Here are the Canadian offerings you should consider:
| Symbol
| MER
| Description
| Comment
|
| XIN
| 0.35%
| iUnits iIntR MSCI EAFE Fund
| Up to 25% of your portfolio. This should be fairly large in your portfolio, as a balance to the US VTI. Note that it should be held in an RRSP because the distributions are taxed as regular income.
|
| XIC
| 0.17%
| iUnits TSX Capped Index
| Up to 10% of your portfolio. It's still worth holding some Canadian equity.
|
| XBB
| 0.30%
| iUnits iBond Broad Bond Index
| MER is a little too high, and the duration is unfortunately greater than 5 years.
|
| XGV
| 0.25%
| iUnits iG5 Cdn. Govt. Bond Fund
| 5 year government bonds, MER is higher than the US product, but no currency risk.
|
There are some things I have specifically left out from this list, and I want to mention why:
- The iShares country funds are too expensive. I've listed Japan and China because those economies are so important it might be worth paying the higher price, but generally, they're too expensive.
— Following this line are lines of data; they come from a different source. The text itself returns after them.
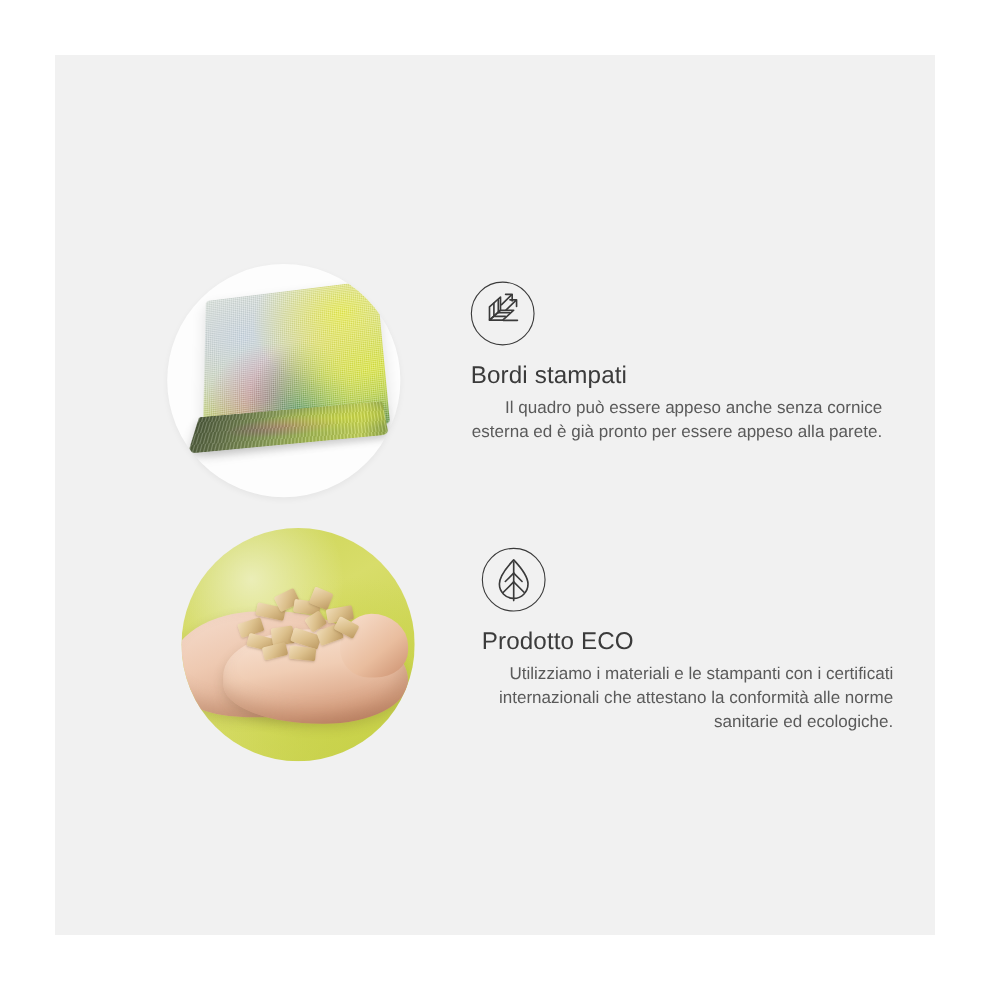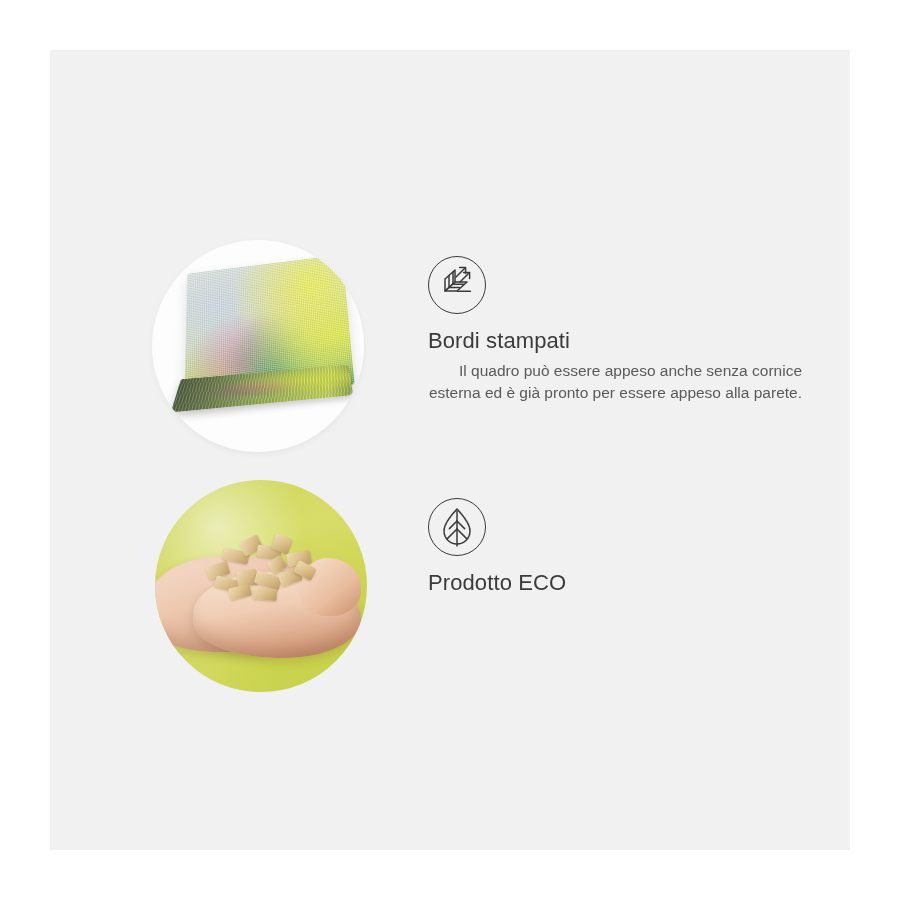--- a/index.html
+++ b/index.html
@@ -30,21 +30,21 @@
     height: 800px;
     background: #f1f1f1;
   }
 
   .feature {
     position: absolute;
     left: 0;
     width: 800px;
   }
   .feature-one { top: 130px; height: 290px; }
-  .feature-two { top: 410px; height: 290px; }
+  .feature-two { top: 410px; height: 290px; margin-left: 10px; }
 
   
   .media {
     position: absolute;
     border-radius: 50%;
     overflow: hidden;
   }
   .media-one {
     left: 102px;
     top: 60px;
@@ -286,17 +286,18 @@
             <path d="M28 22 L20.4 29.6"></path>
             <path d="M28 22 L35.6 29.6"></path>
             <path d="M28 30 L18.6 39.4"></path>
             <path d="M28 30 L37.4 39.4"></path>
           </g>
         </svg>
       </div>
 
       <div class="text-block text-two">
         <h2 class="feature-title">Prodotto ECO</h2>
+        <p class="feature-desc">Utilizziamo i materiali e le stampanti con i certificati internazionali che attestano la conformità alle norme sanitarie ed ecologiche.</p>
       </div>
     </section>
 
   </div>
 </div>
 
 </body></html>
- It is worth holding some Canadian REITs, but XRE is dominated by just a few REITs. It's cheaper to buy them yourself.
- It is worth holding some oil stocks as a hedge against an oil-driven recession. However, again, the ETFs available are dominated by just a few companies and trusts which you could purchase directly.
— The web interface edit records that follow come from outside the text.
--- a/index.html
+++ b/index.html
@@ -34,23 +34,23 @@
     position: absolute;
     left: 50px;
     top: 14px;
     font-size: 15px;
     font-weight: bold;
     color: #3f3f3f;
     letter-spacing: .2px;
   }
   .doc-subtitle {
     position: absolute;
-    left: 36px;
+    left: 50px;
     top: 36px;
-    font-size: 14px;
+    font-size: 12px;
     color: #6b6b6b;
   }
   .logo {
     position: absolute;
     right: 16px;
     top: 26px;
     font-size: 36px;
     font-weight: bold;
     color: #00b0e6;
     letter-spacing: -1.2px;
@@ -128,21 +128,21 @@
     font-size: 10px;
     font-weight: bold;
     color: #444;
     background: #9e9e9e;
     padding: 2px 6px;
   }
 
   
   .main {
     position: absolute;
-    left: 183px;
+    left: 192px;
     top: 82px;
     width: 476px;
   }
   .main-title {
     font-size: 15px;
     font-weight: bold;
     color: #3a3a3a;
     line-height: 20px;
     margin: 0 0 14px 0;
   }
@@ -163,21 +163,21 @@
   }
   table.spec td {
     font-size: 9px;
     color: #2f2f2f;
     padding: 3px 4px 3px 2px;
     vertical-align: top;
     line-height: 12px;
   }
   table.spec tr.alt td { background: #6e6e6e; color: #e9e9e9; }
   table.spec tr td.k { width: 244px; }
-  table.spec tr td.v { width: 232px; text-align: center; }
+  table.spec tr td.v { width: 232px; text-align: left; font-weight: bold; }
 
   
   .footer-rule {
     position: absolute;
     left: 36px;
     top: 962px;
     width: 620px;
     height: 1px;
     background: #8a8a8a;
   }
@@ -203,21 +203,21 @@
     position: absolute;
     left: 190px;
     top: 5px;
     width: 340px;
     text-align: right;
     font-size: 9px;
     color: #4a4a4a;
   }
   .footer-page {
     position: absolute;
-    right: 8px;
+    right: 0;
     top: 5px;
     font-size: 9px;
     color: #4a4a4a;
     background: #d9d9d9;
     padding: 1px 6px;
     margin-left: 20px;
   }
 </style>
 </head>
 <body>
- I have preferred the Vanguard funds over iShares funds when there are similar offerings because the Vanguard funds are cheaper. Unfortuantely Vanguard doesn't offer much in the international arena.
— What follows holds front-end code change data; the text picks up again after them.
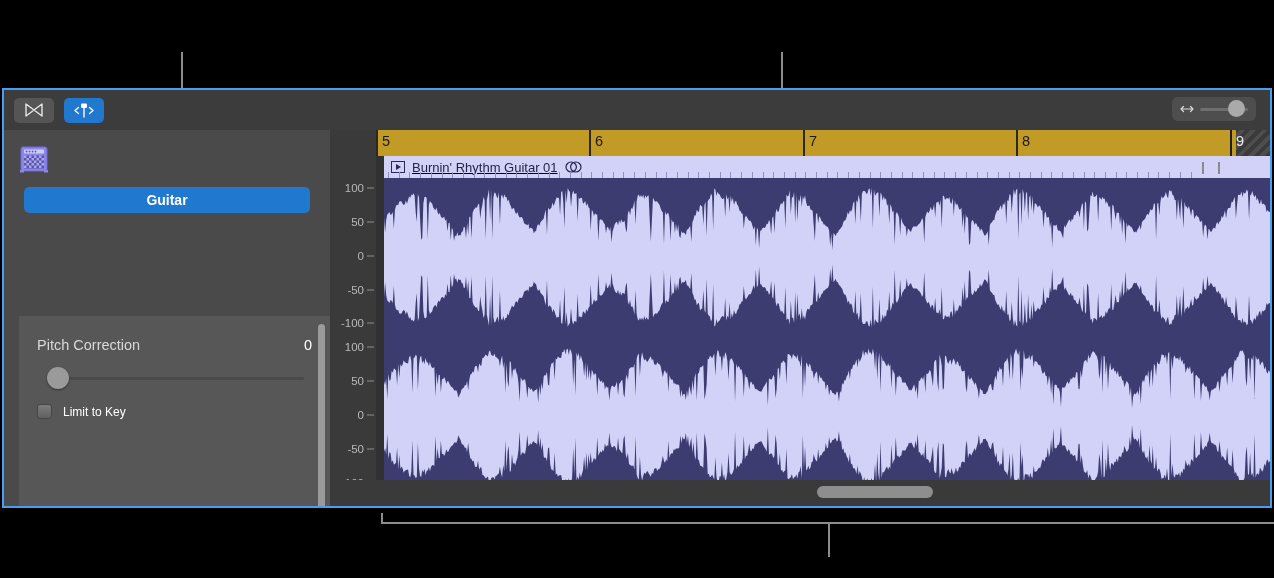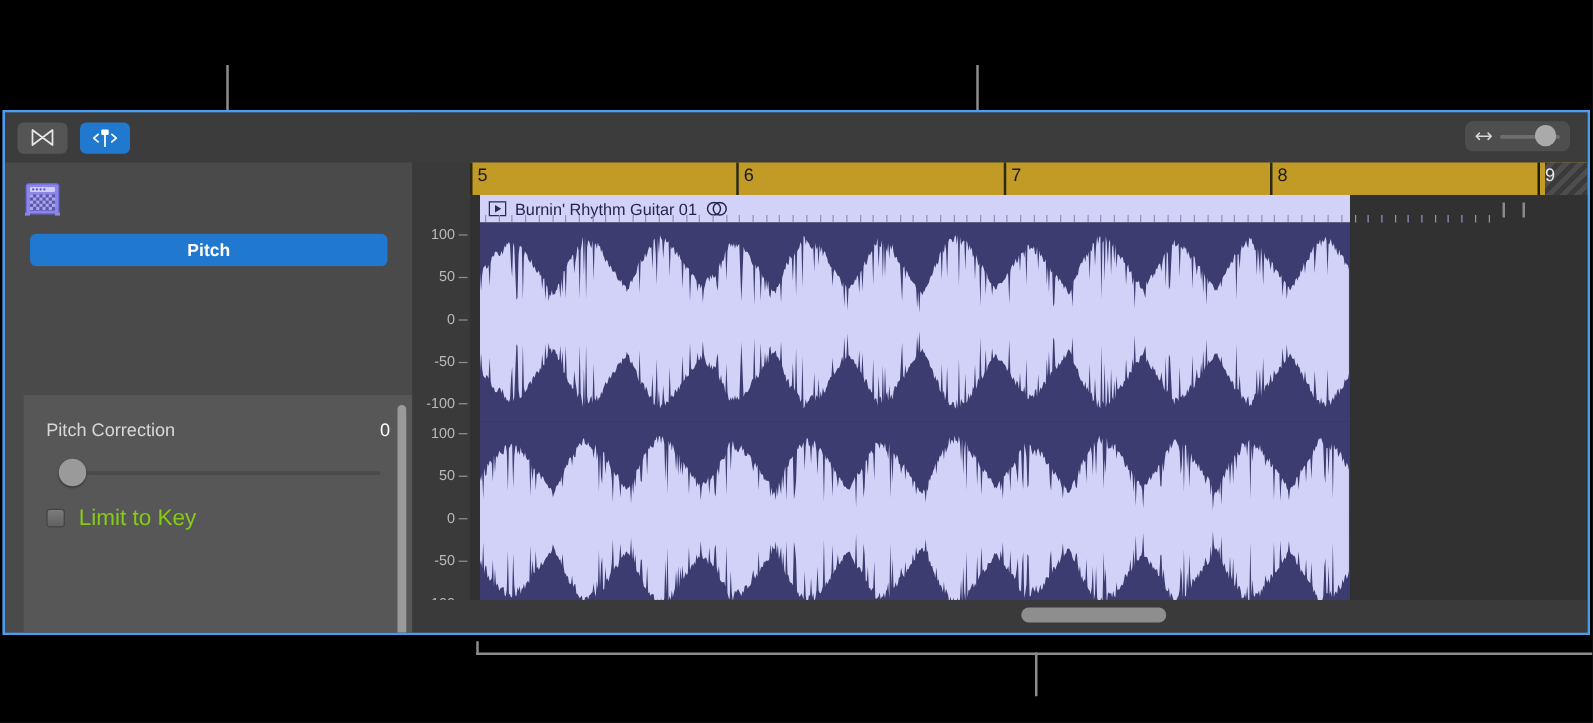--- a/index.html
+++ b/index.html
@@ -38,42 +38,42 @@
 
   #insp-body { position:absolute; left:0; top:225px; right:0; bottom:0; background:#575757; border-top:1px solid #4a4a4a;margin-left:15px; }
   .param-row { display:flex; justify-content:space-between; align-items:center; padding:0 18px; margin-top:21px; }
   .param-label { color:#d8d8d8; font-size:14.5px; }
   .param-value { color:#ffffff; font-size:14.5px; }
   .slider { margin:14px 18px 0 18px; position:relative; height:22px; }
   .slider-track { position:absolute; left:14px; right:8px; top:10px; height:3px; background:#4a4a4a; border-radius:2px; }
   .slider-thumb { position:absolute; left:10px; top:0; width:22px; height:22px; border-radius:50%; background:#9a9a9a; box-shadow:0 1px 2px rgba(0,0,0,.45); }
   .chk-row { display:flex; align-items:center; gap:11px; padding:0 18px; margin-top:15px; }
   .chk { width:15px; height:15px; border-radius:3px; background:linear-gradient(#7c7c7c,#606060); border:1px solid #454545; flex:0 0 15px; }
-  .chk-label { color:#84cc16; font-size:18px; }
+  .chk-label { color:#ffffff; font-size:12px; }
   #insp-scroll { position:absolute; right:5px; top:8px; width:7px; height:240px; background:#9a9a9a; border-radius:4px; }
 
   
   #editor { flex:1; position:relative; background:#3a3a3a; }
   #etoolbar { height:40px; background:#3c3c3c; position:relative; }
   #zoomwrap { position:absolute; right:14px; top:7px; width:84px; height:24px; background:#4e4e4e; border-radius:6px; display:flex; align-items:center; padding:0 8px; gap:6px; }
   #zoomtrack { flex:1; height:3px; background:#6e6e6e; border-radius:2px; position:relative; }
   #zoomthumb { position:absolute; left:28px; top:-7.5px; width:17px; height:17px; border-radius:50%; background:#aaa; }
 
   #ruler { position:absolute; left:46px; top:40px; right:0; height:26px; background:#c29b27; }
   #ruler .rhatch { position:absolute; right:0; top:0; width:34px; height:100%;
     background:repeating-linear-gradient(-45deg,#3a3a3a 0 4px,#4d4d4d 4px 8px); }
   .bar { position:absolute; top:0; height:100%; border-left:2px solid #2a2a16; }
   .bar span { position:absolute; left:4px; top:3px; font-size:14.5px; color:#1a1a1a; }
   .bar.hatch span { color:#e8e8e8; }
 
   #rulerleft { position:absolute; left:0; top:40px; width:46px; height:26px; background:#3a3a3a; }
 
   
   #lane { position:absolute; left:46px; top:66px; right:0; bottom:26px; background:#313131; overflow:hidden; }
-  #region { position:absolute; left:8px; top:0; width:696px; height:100%; }
+  #region { position:absolute; left:8px; top:0; width:888px; height:100%;text-decoration:underline; }
   #rgn-head { height:22px; background:#d2d2f8; position:relative; display:flex; align-items:center; padding-left:7px; gap:7px; }
   .rgn-play { width:14px; height:12px; border:1.4px solid #2a2a55; display:flex; align-items:center; justify-content:center; }
   .rgn-play i { width:0;height:0;border-left:5px solid #2a2a55;border-top:3.5px solid transparent;border-bottom:3.5px solid transparent; display:block;}
   .rgn-name { font-size:13px; color:#23234e; white-space:nowrap; }
   #rgn-ticks { position:absolute; left:0; right:0; bottom:0; height:6px; }
   #rgn-ticks i { position:absolute; bottom:0; width:1px; height:6px; background:#8f8fc4; }
   .chan { position:absolute; left:0; right:0; height:159px; background:#3c3c70; overflow:hidden; }
   .chan.top { top:22px; }
   .chan.bot { top:181px; }
   .chan svg { position:absolute; left:0; top:0; width:100%; height:100%; display:block; }
@@ -152,21 +152,21 @@
               <rect x="11" y="22.5" width="2.5" height="2.5"></rect>
             <rect x="16" y="22.5" width="2.5" height="2.5"></rect>
               <rect x="21" y="22.5" width="2.5" height="2.5"></rect>
           </g>
           <rect x="2" y="27" width="4" height="2.5" fill="#8b86e8"></rect>
           <rect x="26" y="27" width="4" height="2.5" fill="#8b86e8"></rect>
         </svg>
       </div>
 
       <div id="seg">
-        <div class="seg-item active">Pitch</div>
+        <div class="seg-item active">Guitar</div>
       </div>
 
       <div id="insp-body">
         <div class="param-row">
           <div class="param-label">Pitch Correction</div>
           <div class="param-value">0</div>
         </div>
         <div class="slider">
           <div class="slider-track"></div>
           <div class="slider-thumb"></div>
One final note: Please think about where you will be when you spend your investment savings. If you are planning to live in Canada then your expenses will be paid in Canadian dollars. In that case it would be worthwhile making sure a lot of your investments are in Canadian dollars as well--perhaps by concentrating on Canadian bonds. If you plan to retire overseas or in the United States then you ought to look at using the US Bond ETF's for the bond portion of your portfolio--they are cheaper than the Canadian versions anyway.